Decreased demand created by fewer vehicles on the nation’s roads because of efforts to limit public interaction during the COVID-19 crisis is keeping gasoline prices low, AAA said.
AAA in its weekly report on fuel prices said the nation’s average gas price has declined for seven straight weeks and likely will continue falling even as the world’s leading oil producers announced plans to cut production because of falling global demand.
The national gas price average for regular unleaded self-serve fuel was $1.85 on April 14. In Indiana, the statewide average for same grade fuel was $1.53.
The nation’s top 10 least expensive markets are: Wisconsin ($1.30), Oklahoma ($1.40), Ohio ($1.46), Kentucky ($1.51), Michigan ($1.52), Arkansas ($1.53), Indiana ($1.54), Iowa ($1.55), Mississippi ($1.57) and Missouri ($1.58).
AAA said U.S. demand for gasoline has decreased 44% to 5 million barrels per day as gasoline inventories build across the country.

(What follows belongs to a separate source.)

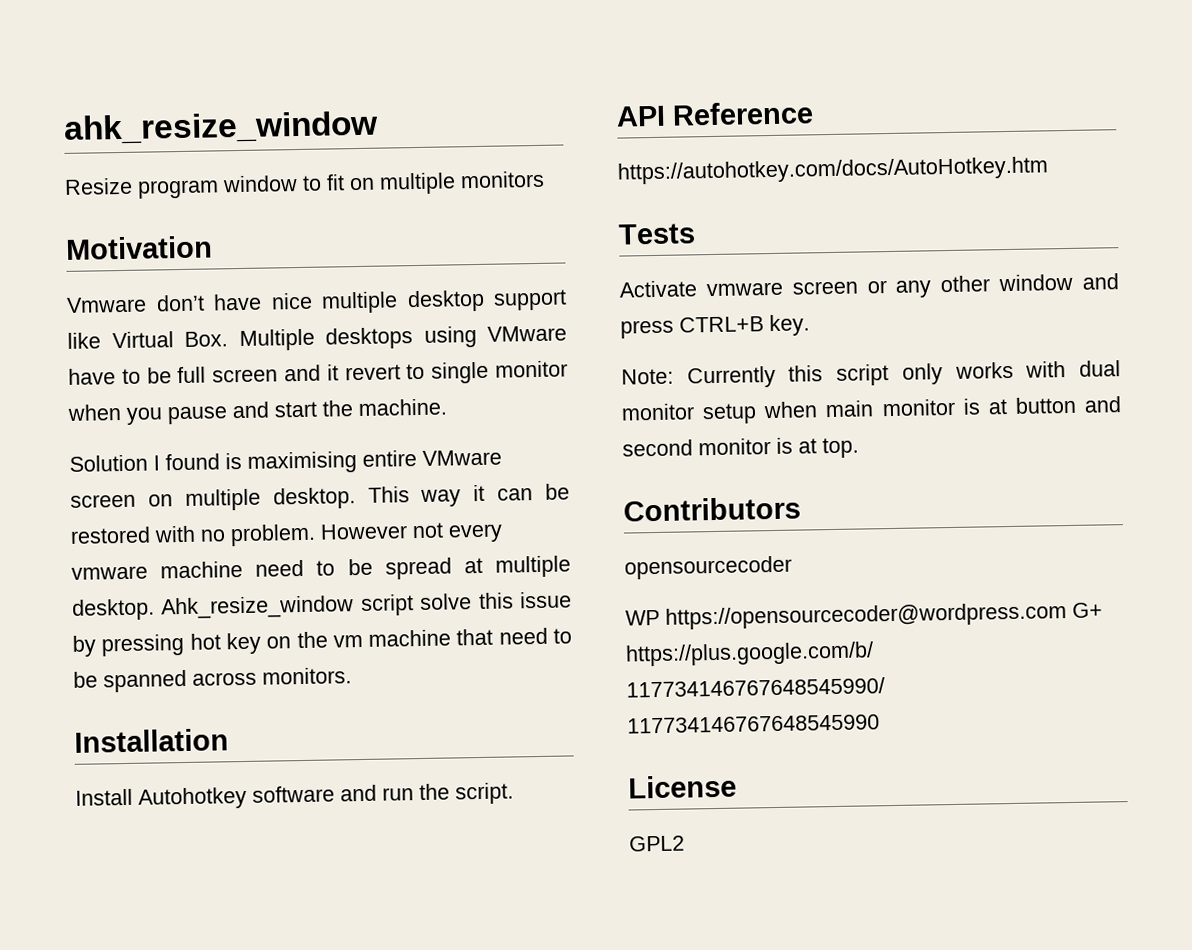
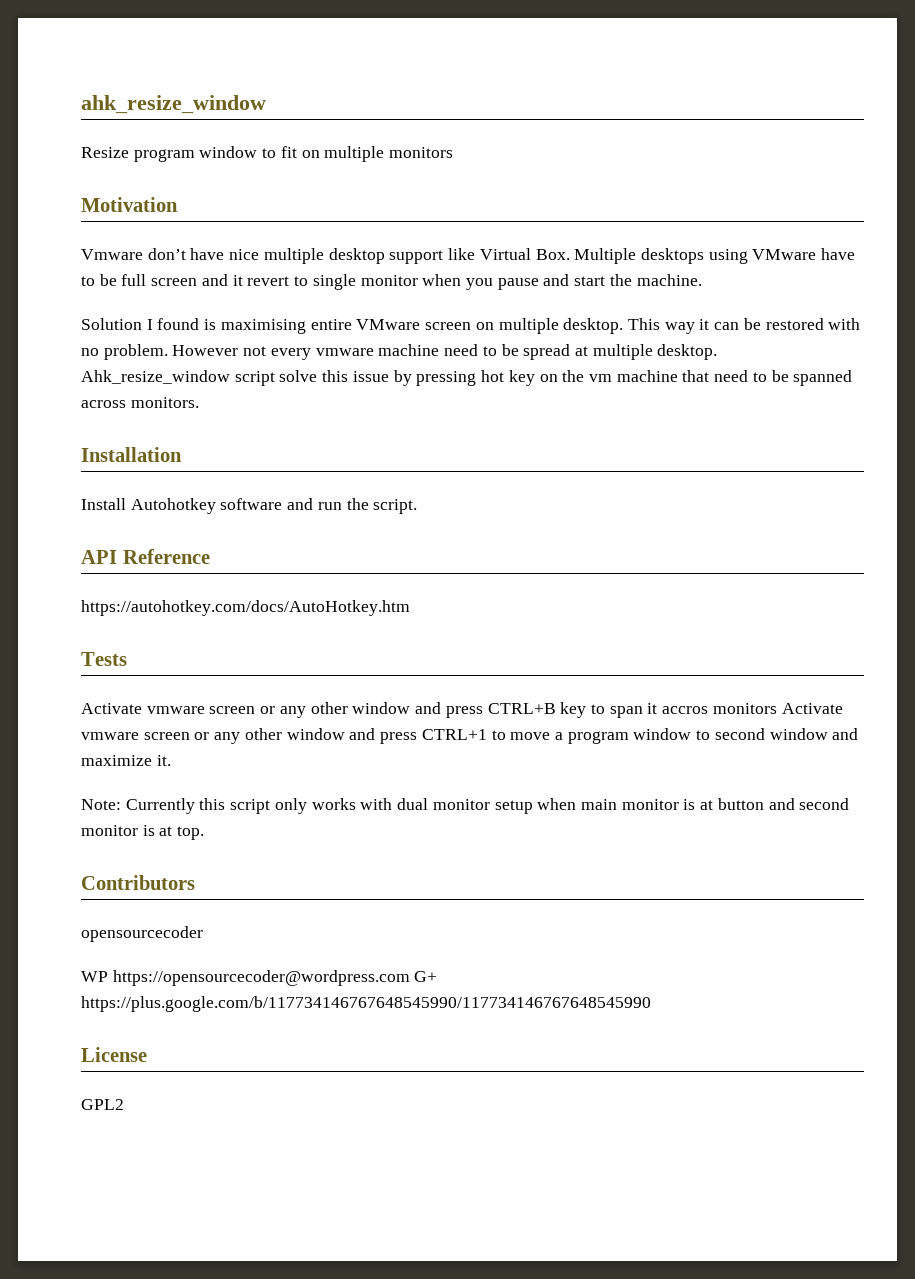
[769,314,810,337] key. -> [560,702,843,718] [81,728,859,744] [81,755,171,766] key to span it accros monitors Activate vmware screen or any other window and press CTRL+1 to move a program window to second window and maximize it.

“We are seeing fast and furious gasoline demand destruction (and) the latest data reveals demand levels not seen since spring of 1968,” said Jeanette Casselano, AAA spokesperson. “Every U.S. region is seeing builds in gasoline inventories and crude storage, which is just driving pump prices even cheaper.”
On April 12, the Organization of the Petroleum Exporting Countries, led by Saudi Arabia, announced historic global crude productions cuts – nearly 10 million barrels per day in May and June, AAA said.
“While the production cut is historic, it’s likely to not have an immediate impact on pump prices given the ongoing impact the COVID-19 pandemic continues to have on crude oil prices and gasoline demand,” Casselano said.
For the week beginning April 12, the national average price was $1.86, which was 6-cents less than last week, 44-cents cheaper than a month ago and nearly $1 less than a year ago.
The nation’s top 10 largest weekly decreases are: Alaska (-19 cents), Idaho (-17 cents), Wisconsin (-13 cents), Iowa (-11 cents), South Dakota (-11 cents), Arkansas (-11 cents), Wyoming (-11 cents), Minnesota (-10 cents), Utah (-10 cents) and Oregon (-9 cents).